[Dataset entries Boundary: Start]

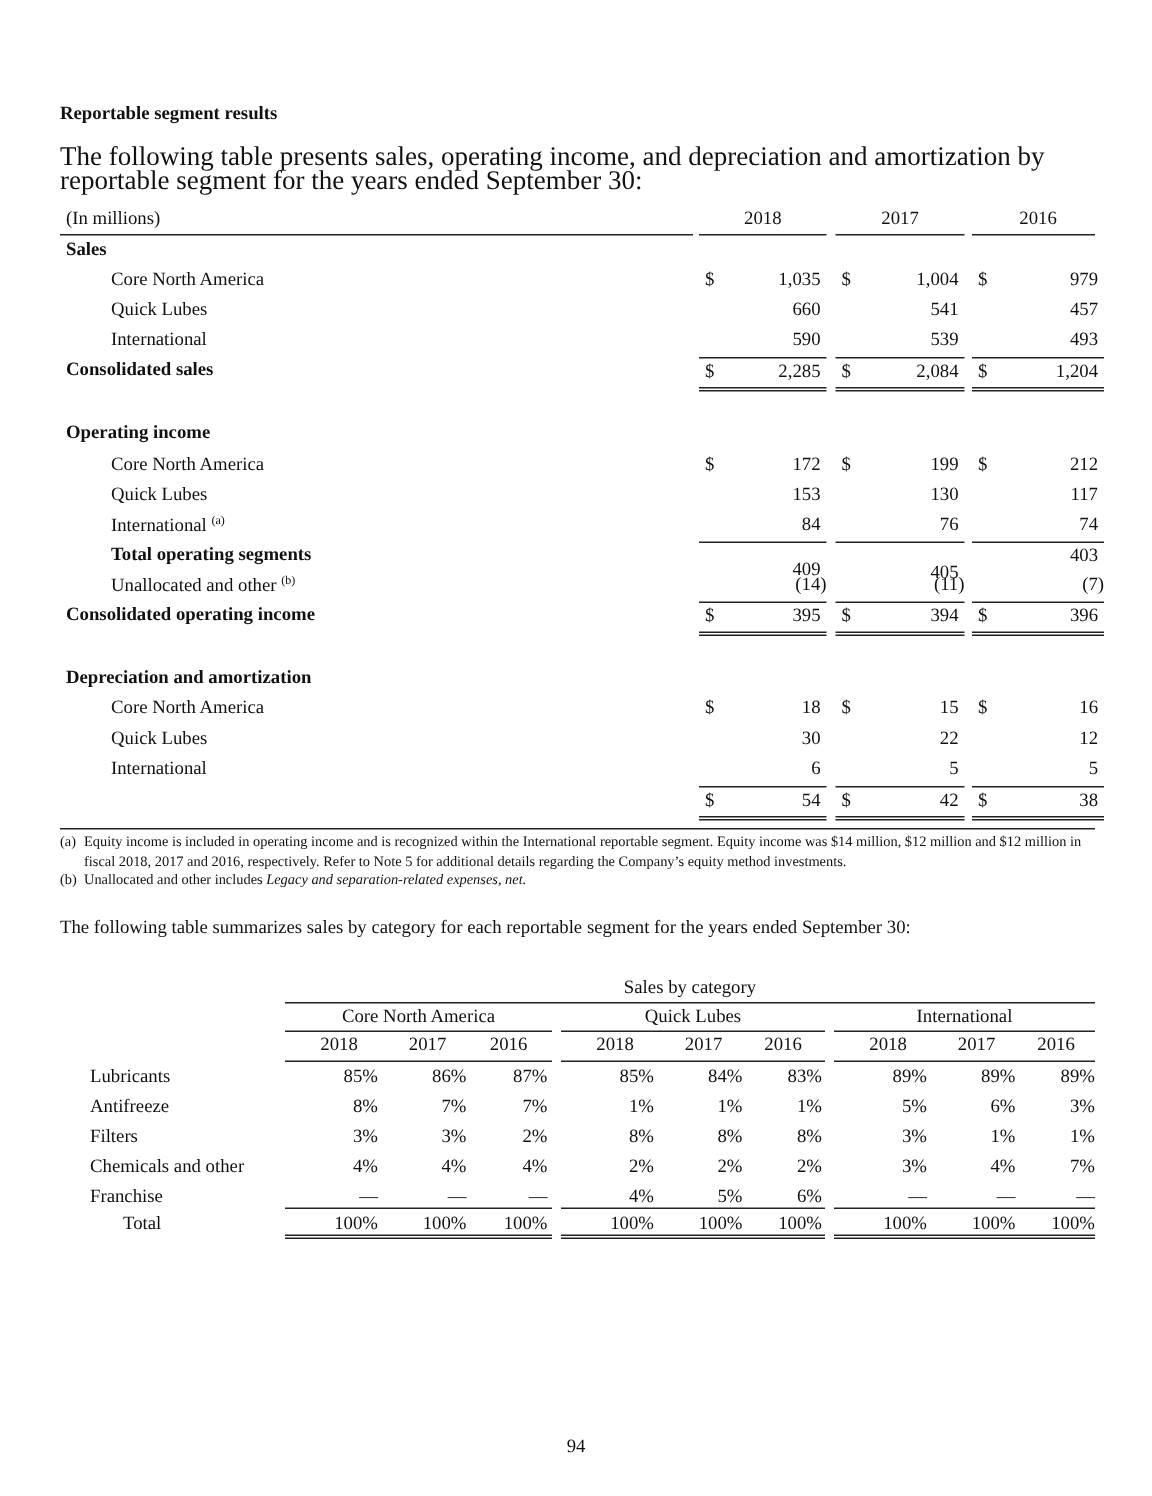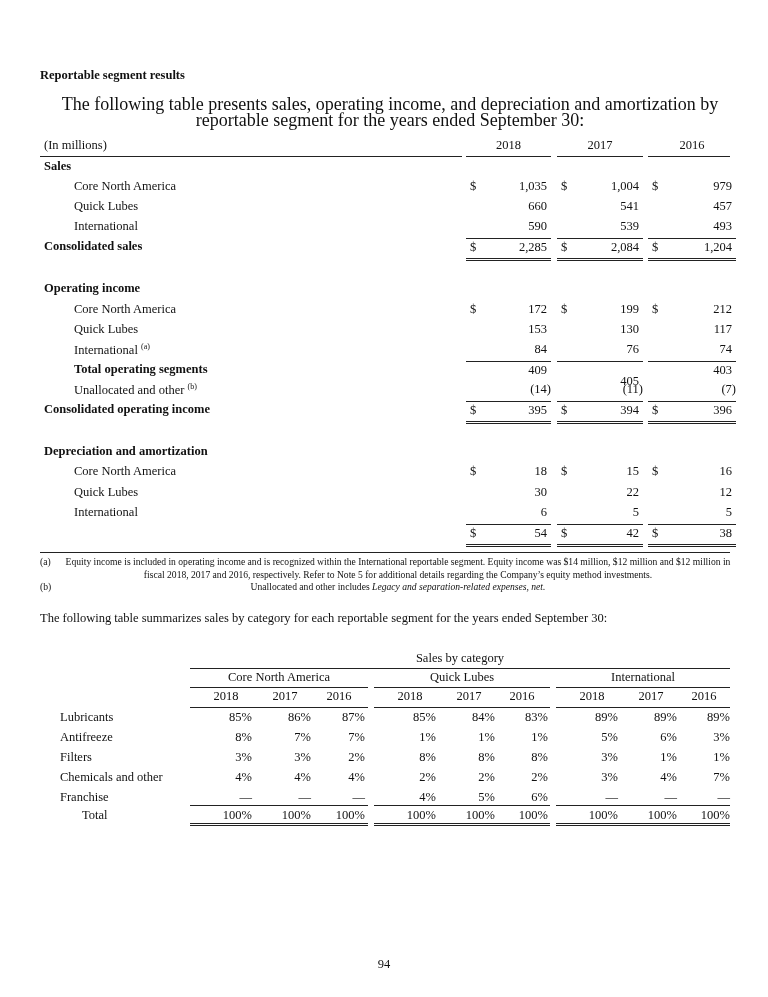--- a/index.html
+++ b/index.html
@@ -1,21 +1,21 @@
 <!DOCTYPE html>
 <html><head>
 <meta charset="utf-8">
 <style>
   html, body { margin: 0; padding: 0; background: #fff; }
   body {
     width: 768px; height: 997px; position: relative; overflow: hidden;
     font-family: "Liberation Serif", "DejaVu Serif", serif;
     color: #111; font-size: 12.5px;
   }
-  .abs { position: absolute; text-align: center; }
+  .abs { position: absolute; }
   .section-title { left: 40px; top: 68px; font-weight: bold; font-size: 12.5px; }
   .intro { left: 40px; top: 96px; width: 700px; line-height: 16px; font-size: 18px; }
   .row { position: absolute; left: 40px; width: 690px; height: 20px; }
   .lbl { position: absolute; left: 4px; top: 0; white-space: nowrap; }
   .lbl.ind { left: 34px; }
   .lbl.b { font-weight: bold; }
   .cell { position: absolute; top: 0; height: 18px; }
   .c1 { left: 426px; width: 85px; }
   .c2 { left: 517px; width: 86px; }
   .c3 { left: 608px; width: 88px; }
@@ -151,21 +151,21 @@
     </span>
   <span class="cell c2">
       <span class="val">76</span>
     </span>
   <span class="cell c3">
       <span class="val">74</span>
     </span>
 </div>
 <div class="row" style="top:361px;">
   <span class="lbl ind b" style="top:1px;">Total operating segments</span>
-  <span class="cell c1 topline" style="padding-top:1px;">
+  <span class="cell c1 topline" style="padding-top:10px;">
       <span class="val">409</span>
     </span>
   <span class="cell c2 topline" style="padding-top:12px;">
       <span class="val">405</span>
     </span>
   <span class="cell c3 topline" style="padding-top:1px;">
       <span class="val">403</span>
     </span>
 </div>
 <div class="row" style="top:382px;">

[Dataset entries Boundary: End]

◆ Exercise aim: Where pictures sit among the data above, omit them, and output the rest exactly.

◆ Expected answer:
--- a/index.html
+++ b/index.html
@@ -1,21 +1,21 @@
 <!DOCTYPE html>
 <html><head>
 <meta charset="utf-8">
 <style>
   html, body { margin: 0; padding: 0; background: #fff; }
   body {
     width: 768px; height: 997px; position: relative; overflow: hidden;
     font-family: "Liberation Serif", "DejaVu Serif", serif;
     color: #111; font-size: 12.5px;
   }
-  .abs { position: absolute; text-align: center; }
+  .abs { position: absolute; }
   .section-title { left: 40px; top: 68px; font-weight: bold; font-size: 12.5px; }
   .intro { left: 40px; top: 96px; width: 700px; line-height: 16px; font-size: 18px; }
   .row { position: absolute; left: 40px; width: 690px; height: 20px; }
   .lbl { position: absolute; left: 4px; top: 0; white-space: nowrap; }
   .lbl.ind { left: 34px; }
   .lbl.b { font-weight: bold; }
   .cell { position: absolute; top: 0; height: 18px; }
   .c1 { left: 426px; width: 85px; }
   .c2 { left: 517px; width: 86px; }
   .c3 { left: 608px; width: 88px; }
@@ -151,21 +151,21 @@
     </span>
   <span class="cell c2">
       <span class="val">76</span>
     </span>
   <span class="cell c3">
       <span class="val">74</span>
     </span>
 </div>
 <div class="row" style="top:361px;">
   <span class="lbl ind b" style="top:1px;">Total operating segments</span>
-  <span class="cell c1 topline" style="padding-top:1px;">
+  <span class="cell c1 topline" style="padding-top:10px;">
       <span class="val">409</span>
     </span>
   <span class="cell c2 topline" style="padding-top:12px;">
       <span class="val">405</span>
     </span>
   <span class="cell c3 topline" style="padding-top:1px;">
       <span class="val">403</span>
     </span>
 </div>
 <div class="row" style="top:382px;">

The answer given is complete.